コッポラの言葉。1台のホームムービーカメラが作品を作る時代。
1分スマホロードショー
①あくる日
学生服の少女と母親の会話。姉もしくは妹が亡くなった模様。読みかけの本。本を棺に入れるか聞く母。自分が読むと言う。
作者:裏設定がだいぶ考えた。
シチュエーションドラマとしては成功。髪を触るシーンはヒット(大林)。
②NEVER FORGET
男が女性の告白するが、断られる。後日彼女が男の前に現れてその理由を話そうとするが、男はヘッドホンをかけてその答えを拒絶(僅かにその内容は聞こえる)。
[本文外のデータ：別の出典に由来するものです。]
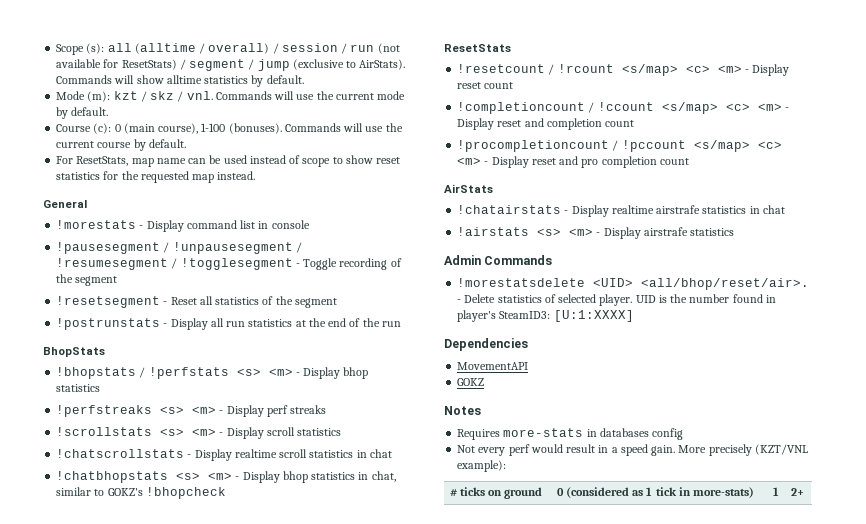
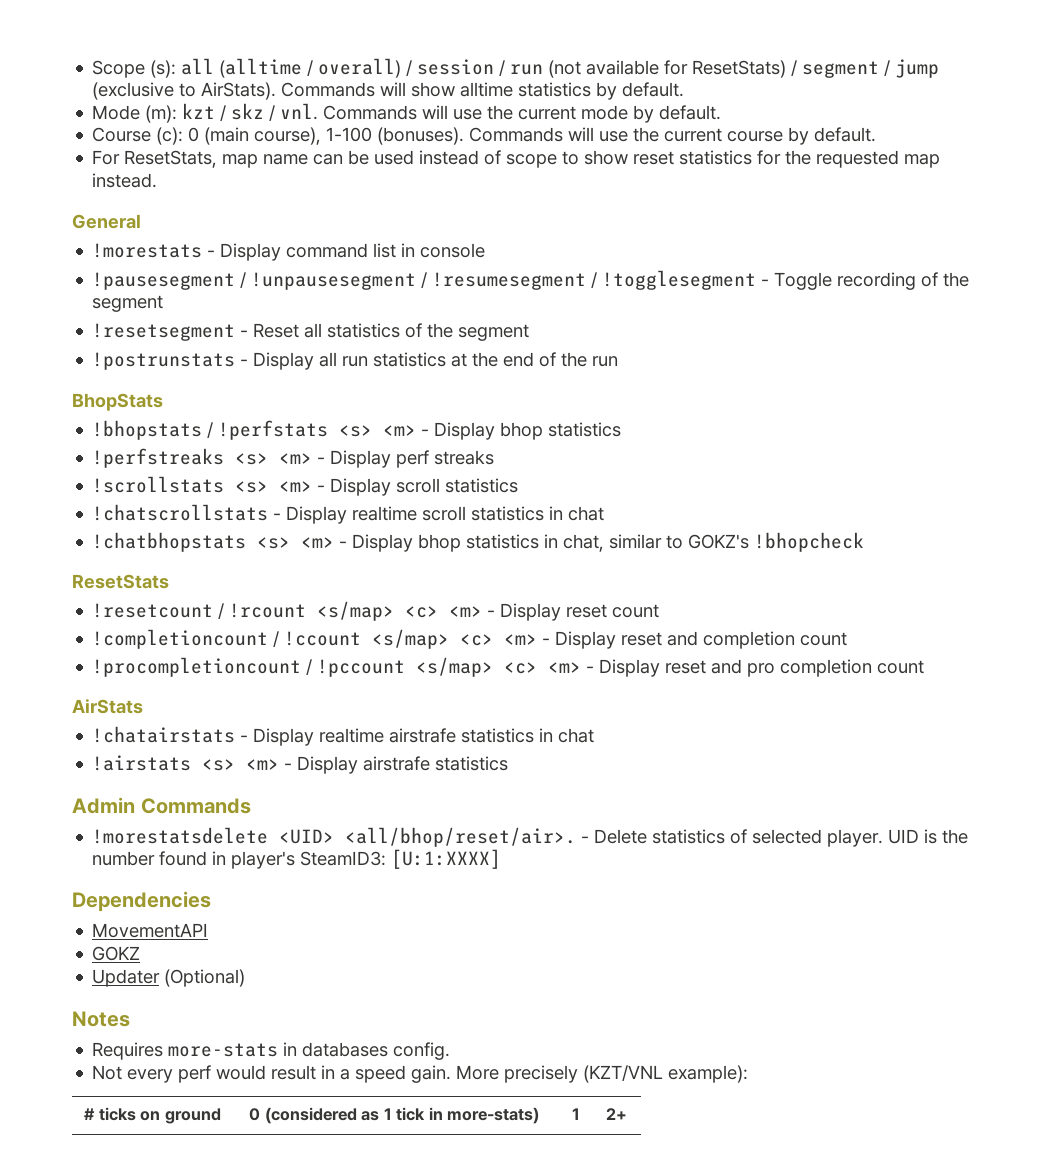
+ Updater (Optional)
- Requires more-stats in databases config
+ Requires more-stats in databases config.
彼女は余命いくばくもない事を話していた。ヘッドホンがテーマ。
もっと相手を恋さないとダメ。そうすれば女性はもっと輝く(大林)。カット割は良かった(岸野)。
③何をさがしているの?
窓から見える夜景。ゆっくりと動きながらビルを写して行く。寝転んでテラス窓から外を眺める女性。特に動きはないが、終わりに体をねじって後ろを向く。
物語はない。何があるのだろう?という観客の心を反転しているのか?
投稿作品
④扉が開く
台所で家事をする女性。その後出勤で玄関の扉から出る(足だけ写す)。その後帰宅。ペデキュアを塗り、今度はドレッシーな服装で出掛ける。戻ってまた家事の風景。足元にはピンクの小物入れ。
スライス・オブ・足(岩井)。ちょっと意味が判らず、聴講者に聞く。1人の女の昼と夜を足だけで描いたのでは?。
なーるほど。
⑤大晦日
2014年の大晦日をドキュメンタリータッチで描く。
感想
スライス・オブ・ライフ。かなり考えさせられるキーワード。日記、BLOG、みんな人生の断片。人は何かを残すために生きている、のかな?
「ゴッドファーザー」はずいぶん前にビデオで観たきりだったので、もう1回観てみようか。